The car was on “Jay Leno’s Garage” last year — you can see the video here. In that show, Leno called this car “the ultimate Ferrari.” This example of the 300 or so that were made is a remarkable survivor. It had been owned by the same two guys in San Francisco for 47 years. They drove it all the time but kept meticulous receipts for all the maintenance that was done. It was restored once to original specs, Lee said.
“It’s been beautifully maintained,” Leno said in his video, where he got to drive it around Southern California with Lee in the passenger seat. “Redline is 7,500 rpm, which was unbelievable back in the day. I know it’s only got 300 hp, but it’s a different 300 hp. This is so turbine-smooth. 1966, ’67 was the last year(s) of pure design, by ’68 and up, all the government regulations came in, you had to have bumper heights, you had to have headlight heights, whereas with (something like) this you could just design something.”

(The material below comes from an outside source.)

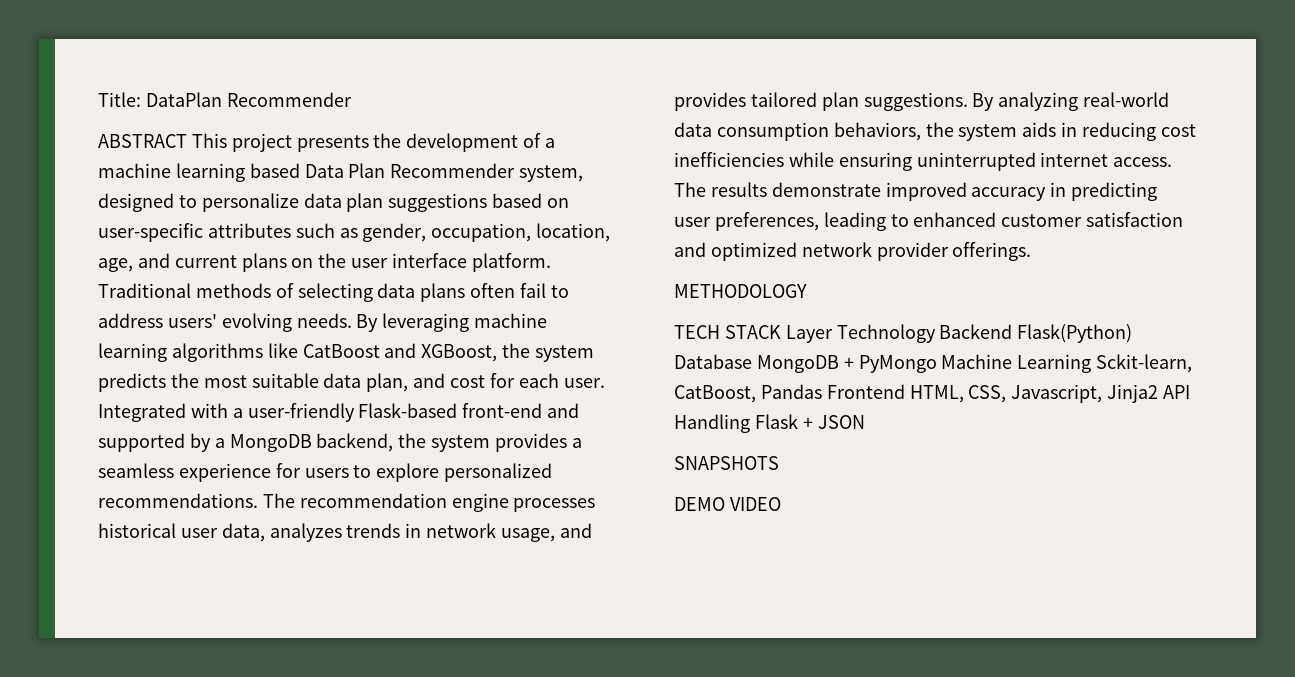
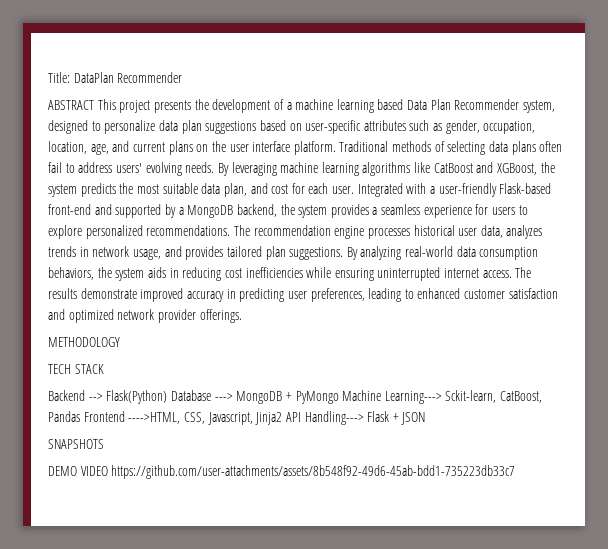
- TECH STACK Layer Technology Backend Flask(Python) Database MongoDB + PyMongo Machine Learning Sckit-learn, CatBoost, Pandas Frontend HTML, CSS, Javascript, Jinja2 API Handling Flask + JSON
+ TECH STACK
+ Backend --> Flask(Python) Database ---> MongoDB + PyMongo Machine Learning---> Sckit-learn, CatBoost, Pandas Frontend ---->HTML, CSS, Javascript, Jinja2 API Handling---> Flask + JSON
- DEMO VIDEO
+ DEMO VIDEO https://github.com/user-attachments/assets/8b548f92-49d6-45ab-bdd1-735223db33c7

After Lee bought the Ferrari about two years ago, he had it restored, leaving the paint and the interior untouched.
Lee, whose first car was a 1978 Datsun pickup truck, also brought a 1967 330 GTS, a 2014 LaFerrari and a yellow 250 Lusso Competizione with its own matching F12 Tour de France. He has other cars but couldn’t bring them all. You can follow him on Instagram: @ferraricollector_davidlee. He has 721,000 followers. Well, 721,001 now that we signed on. You might see him at Concorso Italiano this summer; last year he brought five Ferrari supercars, starting with a GTO. He loves Ferraris and is happy to share them with others, which to us makes him a great guy and a deserving winner.